- Task brief -
Give the number of lines in these entries that contain "SURPLUS", and nothing more.
--- Given records Enclosed Below ---
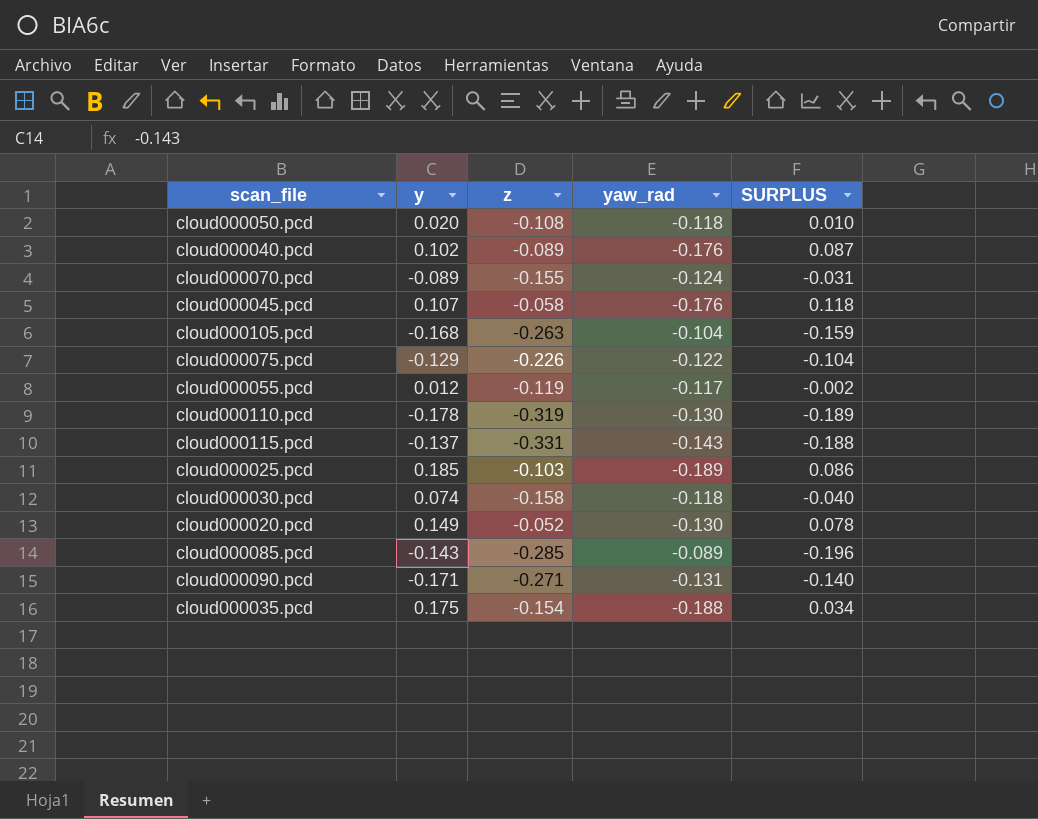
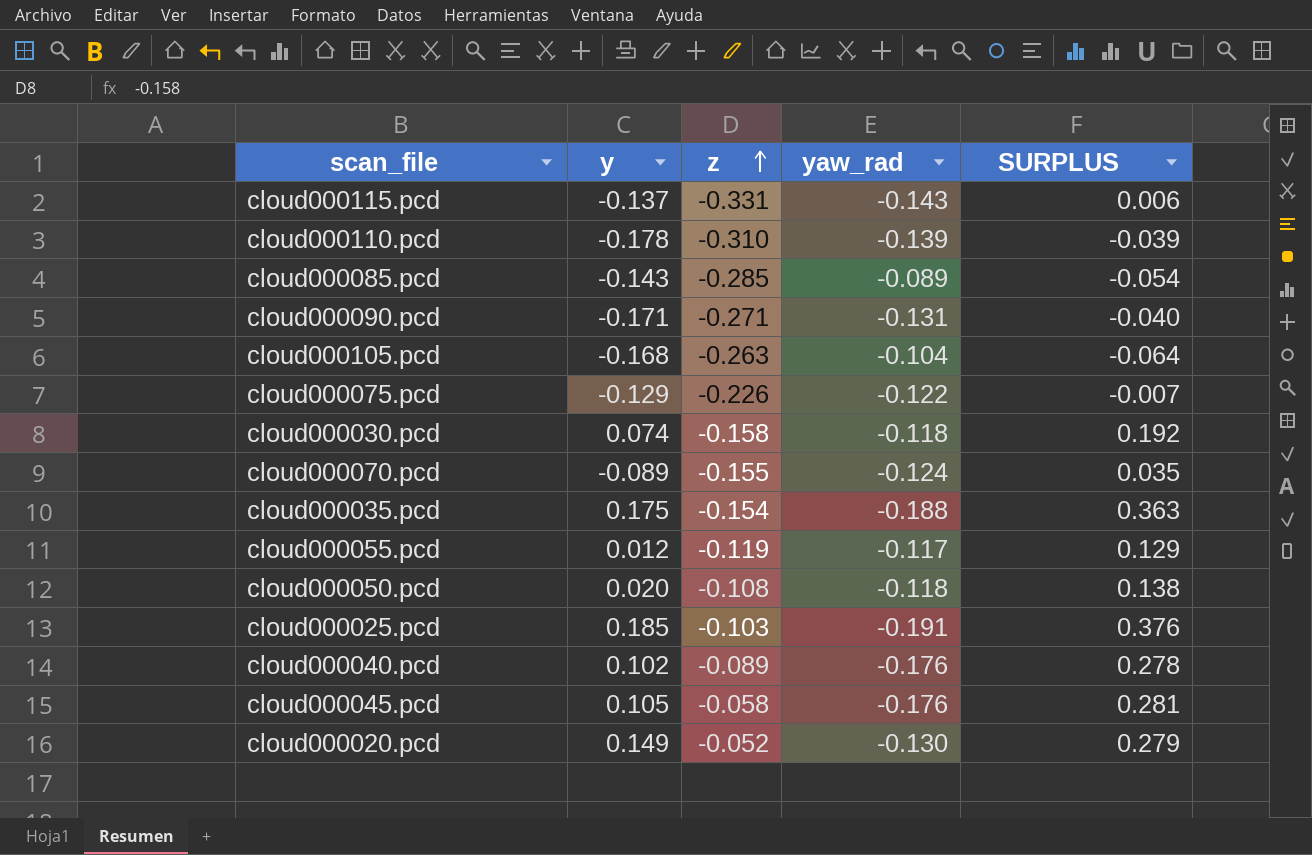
row order: none -> z ascending
column SURPLUS | formula: [z] - [yaw_rad] -> [y] - [yaw_rad]
cloud000110.pcd | z: -0.319 -> -0.310
cloud000110.pcd | yaw_rad: -0.130 -> -0.139
cloud000025.pcd | yaw_rad: -0.189 -> -0.191
cloud000045.pcd | y: 0.107 -> 0.105

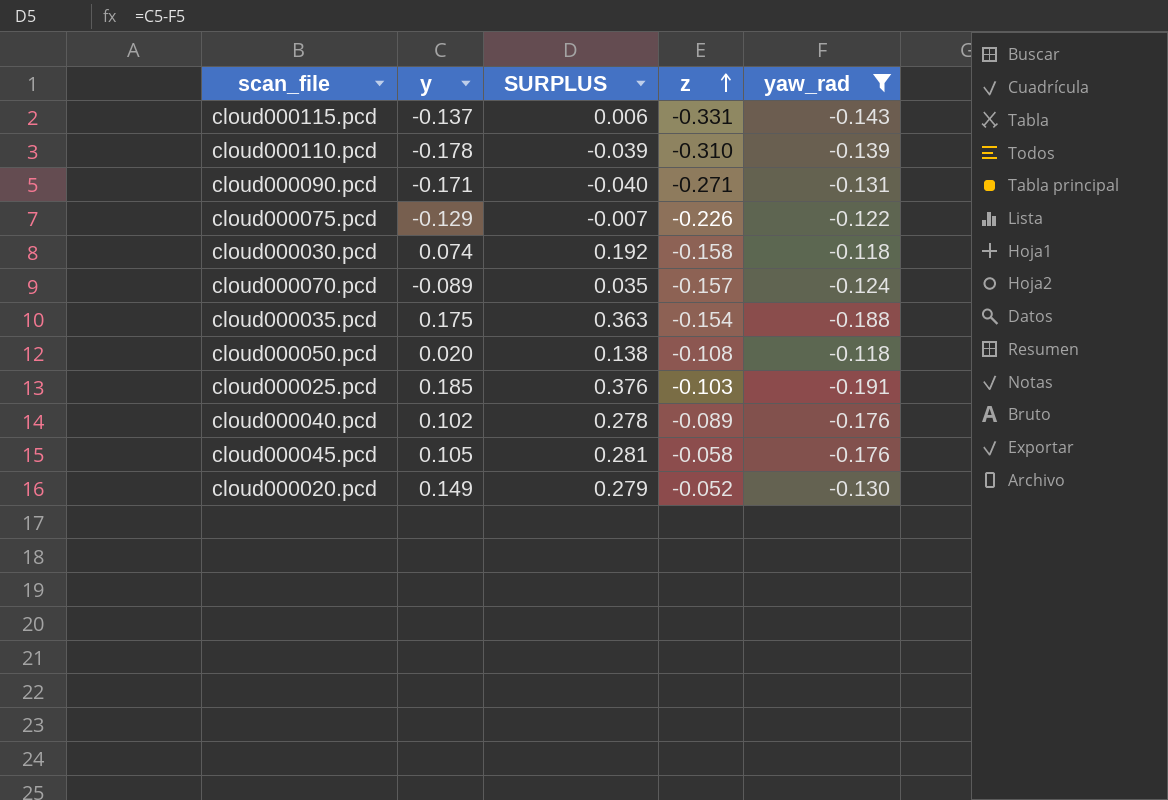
filter: none -> yaw_rad <= -0.118
column SURPLUS | position: 5 -> 3
cloud000070.pcd | z: -0.155 -> -0.157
--- End of Enclosed Given records ---
- Written answer -
2